The Red Dragon, perfectly gracefully, flew through the hole and flew straight back down again with the meat in its talons.

“Ha! Ha!” echoed an eerie voice in the nest, coming from behind Korwyn.

Korwyn whirled around, but there was no-one there. He thought he saw a movement in his peripheral vision, but as he turned whatever it was turned with him.

The laughter returned, deep and echoey, “Ha! Ha! Mortal Man, you are so funny, but stop spinning or you’ll be too dizzy to appreciate what I can do for you!”

“What will you do for me and ... why?”

“Ah, Man. So typical of your species, always wants to know the why and the how and the reason for everything but can never recognise what simply ‘is’ or the possibilities of working with or alongside whatever simply ‘is’.”

“I don’t understand you.”

“I know, but you are not alone among Men in that!” the echo continued to chuckle.

The direction of the voice was indeterminate, Korwyn realised.

“What are you?” Korwyn asked the voice.

“You mean ‘Whom are you?’ don’t you?”

“I know what I mean, Stranger. Who, what and where are you, why and how are you talking to me?”

“My name is unimportant, it doesn’t even translate at all well to your language. I am a Spirit, and my bones were decayed to dust long, long ago. How I am speaking to you is not sound through your ears but my translated words forming in your brain just as if you have ‘heard’ me through your ears. As for where I am, it is where you don’t want to be yet and why would you? Only the Dead live alongside me in a world all of our own. And your question ‘Why you?’ is, actually quite an interesting one, I admit, for three reasons. The first and second reasons are because my granddaughter and great-great-granddaughter together have requested me to help you, and third, I feel inclined to do so myself because of the rather regrettable behaviour of my only begotten son.”

“Do I know your granddaughter or your other two relatives, Spirit?”

“You do indeed, and my granddaughter and great-great-granddaughter do hold you in very high esteem, Lord Korwyn, at least all of those of my relatives that yet live do.”

“And your son, your only son, he was from Yandor?” asked Korwyn.

“That was his original Manor, Lord of Man, a humble but comfortable place where I found much happiness for all the many years I lived there minding my own business, but he was greedy, my son wanted more, the whole world if he could get his hands on it, but he was stopped in his ambitions by, of all peoples, a Man ... you.”

“So, I assume then that you know what happened to your son at my hand?”

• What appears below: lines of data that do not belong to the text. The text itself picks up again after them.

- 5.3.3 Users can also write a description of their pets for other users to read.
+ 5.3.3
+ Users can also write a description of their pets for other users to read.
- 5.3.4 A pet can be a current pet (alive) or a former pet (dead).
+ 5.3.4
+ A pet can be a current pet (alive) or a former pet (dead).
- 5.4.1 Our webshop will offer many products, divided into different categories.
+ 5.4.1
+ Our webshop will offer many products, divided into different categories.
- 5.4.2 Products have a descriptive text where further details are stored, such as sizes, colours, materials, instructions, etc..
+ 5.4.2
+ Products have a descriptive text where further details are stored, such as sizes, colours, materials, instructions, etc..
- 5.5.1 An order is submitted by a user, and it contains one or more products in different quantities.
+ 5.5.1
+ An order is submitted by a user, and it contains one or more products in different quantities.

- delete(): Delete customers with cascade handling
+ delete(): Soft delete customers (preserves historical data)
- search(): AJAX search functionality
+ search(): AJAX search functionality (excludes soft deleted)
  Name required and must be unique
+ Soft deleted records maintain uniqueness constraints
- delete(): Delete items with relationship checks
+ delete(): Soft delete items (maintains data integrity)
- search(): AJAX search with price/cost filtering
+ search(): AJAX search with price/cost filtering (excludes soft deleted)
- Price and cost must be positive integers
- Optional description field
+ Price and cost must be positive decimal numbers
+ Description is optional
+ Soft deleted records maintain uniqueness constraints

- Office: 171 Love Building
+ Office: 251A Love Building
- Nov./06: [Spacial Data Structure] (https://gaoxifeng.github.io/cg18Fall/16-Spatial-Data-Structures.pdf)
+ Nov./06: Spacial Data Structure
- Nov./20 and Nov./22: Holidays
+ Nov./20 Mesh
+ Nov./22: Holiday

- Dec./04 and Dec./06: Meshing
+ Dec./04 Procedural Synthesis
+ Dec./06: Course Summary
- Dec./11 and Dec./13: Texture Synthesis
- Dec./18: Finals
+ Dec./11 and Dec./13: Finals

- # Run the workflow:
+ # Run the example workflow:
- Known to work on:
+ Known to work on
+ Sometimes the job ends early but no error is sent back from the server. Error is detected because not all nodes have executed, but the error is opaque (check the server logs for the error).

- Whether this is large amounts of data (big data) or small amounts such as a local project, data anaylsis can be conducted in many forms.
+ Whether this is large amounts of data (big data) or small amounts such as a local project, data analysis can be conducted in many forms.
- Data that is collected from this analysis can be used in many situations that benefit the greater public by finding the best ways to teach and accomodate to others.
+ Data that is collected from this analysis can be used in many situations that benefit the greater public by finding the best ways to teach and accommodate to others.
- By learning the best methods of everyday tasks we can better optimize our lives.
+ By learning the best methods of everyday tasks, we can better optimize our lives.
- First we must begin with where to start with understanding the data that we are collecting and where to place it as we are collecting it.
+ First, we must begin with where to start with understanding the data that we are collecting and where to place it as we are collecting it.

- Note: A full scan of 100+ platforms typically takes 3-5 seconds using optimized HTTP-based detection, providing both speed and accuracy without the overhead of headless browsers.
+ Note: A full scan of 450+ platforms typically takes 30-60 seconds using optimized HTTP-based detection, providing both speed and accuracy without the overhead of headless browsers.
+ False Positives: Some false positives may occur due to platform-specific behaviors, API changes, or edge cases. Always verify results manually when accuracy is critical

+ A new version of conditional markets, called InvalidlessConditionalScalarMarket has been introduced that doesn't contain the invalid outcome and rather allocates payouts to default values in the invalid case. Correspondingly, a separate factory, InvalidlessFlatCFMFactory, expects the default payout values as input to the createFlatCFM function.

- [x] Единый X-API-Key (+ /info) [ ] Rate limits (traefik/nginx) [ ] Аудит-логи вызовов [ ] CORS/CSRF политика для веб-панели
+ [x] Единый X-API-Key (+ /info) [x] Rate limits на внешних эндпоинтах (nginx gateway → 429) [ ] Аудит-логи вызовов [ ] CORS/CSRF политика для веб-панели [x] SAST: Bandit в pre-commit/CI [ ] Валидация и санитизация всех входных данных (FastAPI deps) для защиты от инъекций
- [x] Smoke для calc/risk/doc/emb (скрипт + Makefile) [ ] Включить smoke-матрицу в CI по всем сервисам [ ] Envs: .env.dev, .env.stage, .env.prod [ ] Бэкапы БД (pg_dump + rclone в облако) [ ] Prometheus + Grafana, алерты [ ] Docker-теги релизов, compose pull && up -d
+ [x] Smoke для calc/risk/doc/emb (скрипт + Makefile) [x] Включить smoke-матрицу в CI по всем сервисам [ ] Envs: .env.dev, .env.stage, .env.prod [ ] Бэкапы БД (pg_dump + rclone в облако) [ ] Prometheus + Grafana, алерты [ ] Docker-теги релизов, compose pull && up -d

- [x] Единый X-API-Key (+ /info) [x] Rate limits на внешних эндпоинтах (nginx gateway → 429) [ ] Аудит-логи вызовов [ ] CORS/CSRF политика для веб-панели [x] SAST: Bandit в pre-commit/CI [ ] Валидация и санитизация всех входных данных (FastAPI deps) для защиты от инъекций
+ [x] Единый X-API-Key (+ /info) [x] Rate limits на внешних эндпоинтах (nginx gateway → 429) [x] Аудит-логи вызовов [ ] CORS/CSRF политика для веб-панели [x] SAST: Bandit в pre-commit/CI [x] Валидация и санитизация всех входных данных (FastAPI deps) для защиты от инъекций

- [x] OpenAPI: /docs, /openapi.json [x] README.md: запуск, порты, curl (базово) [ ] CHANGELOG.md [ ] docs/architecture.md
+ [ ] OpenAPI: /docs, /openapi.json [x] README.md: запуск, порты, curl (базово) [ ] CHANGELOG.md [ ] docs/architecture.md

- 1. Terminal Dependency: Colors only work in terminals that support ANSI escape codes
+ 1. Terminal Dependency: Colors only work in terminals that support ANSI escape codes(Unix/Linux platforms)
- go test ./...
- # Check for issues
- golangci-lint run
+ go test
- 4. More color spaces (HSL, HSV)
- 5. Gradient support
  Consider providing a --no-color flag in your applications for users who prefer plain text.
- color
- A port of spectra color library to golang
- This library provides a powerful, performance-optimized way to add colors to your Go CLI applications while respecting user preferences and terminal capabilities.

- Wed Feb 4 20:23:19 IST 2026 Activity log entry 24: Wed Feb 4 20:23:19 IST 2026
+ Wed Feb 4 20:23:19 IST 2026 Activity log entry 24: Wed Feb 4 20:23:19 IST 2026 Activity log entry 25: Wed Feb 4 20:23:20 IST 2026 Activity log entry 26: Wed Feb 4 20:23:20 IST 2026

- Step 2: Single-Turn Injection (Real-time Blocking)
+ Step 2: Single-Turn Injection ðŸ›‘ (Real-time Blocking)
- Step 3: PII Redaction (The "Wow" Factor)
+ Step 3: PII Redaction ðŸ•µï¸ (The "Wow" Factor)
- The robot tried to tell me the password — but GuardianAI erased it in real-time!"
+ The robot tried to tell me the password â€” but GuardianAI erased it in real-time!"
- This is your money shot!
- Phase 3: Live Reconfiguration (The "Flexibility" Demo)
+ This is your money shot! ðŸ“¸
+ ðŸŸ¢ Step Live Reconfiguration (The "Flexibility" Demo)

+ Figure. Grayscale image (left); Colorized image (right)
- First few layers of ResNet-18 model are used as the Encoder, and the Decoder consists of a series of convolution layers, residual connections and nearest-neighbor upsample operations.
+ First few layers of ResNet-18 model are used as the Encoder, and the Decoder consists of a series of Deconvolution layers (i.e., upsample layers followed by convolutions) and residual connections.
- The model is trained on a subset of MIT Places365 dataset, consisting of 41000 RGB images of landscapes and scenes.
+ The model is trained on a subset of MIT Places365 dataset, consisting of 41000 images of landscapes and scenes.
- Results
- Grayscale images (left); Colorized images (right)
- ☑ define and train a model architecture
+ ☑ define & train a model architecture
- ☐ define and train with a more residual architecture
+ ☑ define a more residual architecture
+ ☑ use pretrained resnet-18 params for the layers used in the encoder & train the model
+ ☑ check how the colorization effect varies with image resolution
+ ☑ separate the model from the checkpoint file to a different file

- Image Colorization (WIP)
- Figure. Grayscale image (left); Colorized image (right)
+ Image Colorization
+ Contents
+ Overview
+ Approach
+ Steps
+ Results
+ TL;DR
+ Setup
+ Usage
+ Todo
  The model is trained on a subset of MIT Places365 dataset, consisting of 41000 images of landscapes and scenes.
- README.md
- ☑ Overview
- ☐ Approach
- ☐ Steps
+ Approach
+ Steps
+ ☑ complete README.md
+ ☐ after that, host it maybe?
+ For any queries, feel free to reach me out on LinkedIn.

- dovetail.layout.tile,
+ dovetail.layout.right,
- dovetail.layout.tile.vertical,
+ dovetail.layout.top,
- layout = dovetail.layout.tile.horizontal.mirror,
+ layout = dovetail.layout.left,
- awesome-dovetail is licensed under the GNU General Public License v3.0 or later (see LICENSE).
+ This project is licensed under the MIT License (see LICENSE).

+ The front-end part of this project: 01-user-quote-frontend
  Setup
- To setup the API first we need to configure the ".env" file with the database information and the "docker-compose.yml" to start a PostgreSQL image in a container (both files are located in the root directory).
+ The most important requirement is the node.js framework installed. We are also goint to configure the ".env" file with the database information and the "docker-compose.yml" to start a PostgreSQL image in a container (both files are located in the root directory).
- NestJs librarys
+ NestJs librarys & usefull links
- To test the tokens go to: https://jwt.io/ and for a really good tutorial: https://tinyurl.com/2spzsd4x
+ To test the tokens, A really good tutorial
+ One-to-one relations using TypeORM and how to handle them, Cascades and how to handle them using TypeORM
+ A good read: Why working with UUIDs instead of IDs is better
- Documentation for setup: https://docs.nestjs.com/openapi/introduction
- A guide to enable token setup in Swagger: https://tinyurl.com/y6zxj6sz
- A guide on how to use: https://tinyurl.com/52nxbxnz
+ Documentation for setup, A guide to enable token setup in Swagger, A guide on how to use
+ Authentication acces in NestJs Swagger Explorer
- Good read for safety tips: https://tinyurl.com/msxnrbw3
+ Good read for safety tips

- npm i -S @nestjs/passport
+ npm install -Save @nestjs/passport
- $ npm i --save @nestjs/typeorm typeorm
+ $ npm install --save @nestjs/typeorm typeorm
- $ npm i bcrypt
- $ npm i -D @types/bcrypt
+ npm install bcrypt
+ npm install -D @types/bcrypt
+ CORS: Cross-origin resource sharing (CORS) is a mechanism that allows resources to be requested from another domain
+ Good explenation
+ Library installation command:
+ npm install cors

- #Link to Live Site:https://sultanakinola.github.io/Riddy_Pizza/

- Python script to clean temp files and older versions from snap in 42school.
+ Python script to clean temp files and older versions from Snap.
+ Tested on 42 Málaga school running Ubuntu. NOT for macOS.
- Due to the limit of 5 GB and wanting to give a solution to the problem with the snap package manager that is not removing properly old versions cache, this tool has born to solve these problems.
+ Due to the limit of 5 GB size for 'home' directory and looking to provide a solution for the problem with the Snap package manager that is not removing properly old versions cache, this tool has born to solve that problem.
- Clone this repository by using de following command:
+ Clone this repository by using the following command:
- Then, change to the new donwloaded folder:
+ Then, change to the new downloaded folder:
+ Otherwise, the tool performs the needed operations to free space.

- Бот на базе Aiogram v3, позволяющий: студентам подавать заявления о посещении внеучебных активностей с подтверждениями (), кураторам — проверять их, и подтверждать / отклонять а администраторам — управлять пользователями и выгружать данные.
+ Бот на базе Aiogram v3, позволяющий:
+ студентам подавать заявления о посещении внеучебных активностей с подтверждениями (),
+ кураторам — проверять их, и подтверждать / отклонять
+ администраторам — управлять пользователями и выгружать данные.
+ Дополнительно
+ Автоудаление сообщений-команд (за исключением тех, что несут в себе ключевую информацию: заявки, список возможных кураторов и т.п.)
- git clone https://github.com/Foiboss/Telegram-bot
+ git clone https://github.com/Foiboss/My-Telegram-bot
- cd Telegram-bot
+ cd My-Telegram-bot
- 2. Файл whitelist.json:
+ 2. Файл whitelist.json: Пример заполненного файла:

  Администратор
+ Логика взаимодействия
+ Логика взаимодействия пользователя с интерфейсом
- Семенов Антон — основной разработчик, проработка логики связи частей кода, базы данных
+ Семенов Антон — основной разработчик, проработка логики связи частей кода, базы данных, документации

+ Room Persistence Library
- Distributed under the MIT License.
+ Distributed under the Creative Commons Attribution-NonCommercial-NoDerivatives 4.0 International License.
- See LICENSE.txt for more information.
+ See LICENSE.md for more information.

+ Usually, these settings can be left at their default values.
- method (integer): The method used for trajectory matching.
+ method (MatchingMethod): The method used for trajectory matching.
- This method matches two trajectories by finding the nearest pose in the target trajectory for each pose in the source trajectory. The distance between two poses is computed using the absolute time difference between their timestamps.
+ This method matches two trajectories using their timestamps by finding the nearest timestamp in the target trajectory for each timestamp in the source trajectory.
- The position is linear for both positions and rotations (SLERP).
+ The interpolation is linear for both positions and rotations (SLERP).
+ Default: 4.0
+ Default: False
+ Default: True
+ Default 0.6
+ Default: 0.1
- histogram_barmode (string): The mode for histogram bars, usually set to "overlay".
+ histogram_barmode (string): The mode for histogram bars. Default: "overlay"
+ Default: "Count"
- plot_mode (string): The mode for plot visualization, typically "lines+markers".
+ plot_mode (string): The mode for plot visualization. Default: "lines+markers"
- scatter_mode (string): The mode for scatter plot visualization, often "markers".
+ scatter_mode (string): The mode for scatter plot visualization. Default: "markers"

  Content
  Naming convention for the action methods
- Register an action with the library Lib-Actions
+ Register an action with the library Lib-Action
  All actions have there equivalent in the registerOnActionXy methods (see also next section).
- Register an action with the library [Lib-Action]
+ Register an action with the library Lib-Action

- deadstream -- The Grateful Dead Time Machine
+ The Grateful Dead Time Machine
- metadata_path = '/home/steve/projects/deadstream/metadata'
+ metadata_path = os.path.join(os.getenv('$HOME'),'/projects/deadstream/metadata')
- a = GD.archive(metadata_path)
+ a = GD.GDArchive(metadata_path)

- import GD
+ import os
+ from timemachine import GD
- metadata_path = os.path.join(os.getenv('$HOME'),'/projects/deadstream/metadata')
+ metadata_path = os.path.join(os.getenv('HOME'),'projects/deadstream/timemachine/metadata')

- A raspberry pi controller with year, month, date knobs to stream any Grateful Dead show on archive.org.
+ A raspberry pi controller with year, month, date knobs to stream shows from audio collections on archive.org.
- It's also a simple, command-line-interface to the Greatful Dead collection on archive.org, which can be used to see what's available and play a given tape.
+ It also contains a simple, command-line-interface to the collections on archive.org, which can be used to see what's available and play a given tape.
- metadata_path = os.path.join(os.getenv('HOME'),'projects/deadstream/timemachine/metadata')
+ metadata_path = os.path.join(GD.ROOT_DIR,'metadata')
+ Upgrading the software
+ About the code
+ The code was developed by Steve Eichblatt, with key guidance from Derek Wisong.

“Indeed I do, and I recognise too that you were quite justified in what you did to him. By any rules of war, it was a fair fight, his overwhelming size and power being more than matched by your guile and epic perseverance. The Spirit of my son is being punished for his abominable transgressions, even now as we speak, and probably will be for the rest of eternity, except, considering he transformed into a dragon and slept in a river of molten lava for five years below Blearn Mount, I’m not sure the punishment he receives in the Afterlife quite falls within the category of punishment, but no matter, I am here for you, not my son’s paying for his abominable crimes.”

“I can imagine not, Spirit!” Korwyn agreed, “So, how can I get this playful red dragon to take me up through to the dungeon? I feel it is my only way out.”

“You are right Korwyn, this nest is completely sealed off by the castle above. The only way out is up. But then you have already declared to yourself how you are going to get out.”

“I have?” Korwyn was puzzled, but then the Red Dragon baby nudged him strongly, almost knocking him off his feet, and flapped his wings around the Man the dragon now considered was its parent, wanting to play more games.

Realisation set in, “Of course!” Korwyn exclaimed, “he wants to play!”

Korwyn fetched another hunk of meat from the barrel and walked over to a point directly under the hole in the ceiling above. The Red Dragon followed him like a puppy. Crouching down, Korwyn grabbed one of the dragon’s feet and then tossed the hunk of meat up through the hole. Then Red spread its wings and, with a couple of flaps of those leathery wings, as well as pushing up with its four powerful legs against the rocky floor, Red flew up, through the hole into the dungeon from which Korwyn came, taking Korwyn with him, almost effortlessly.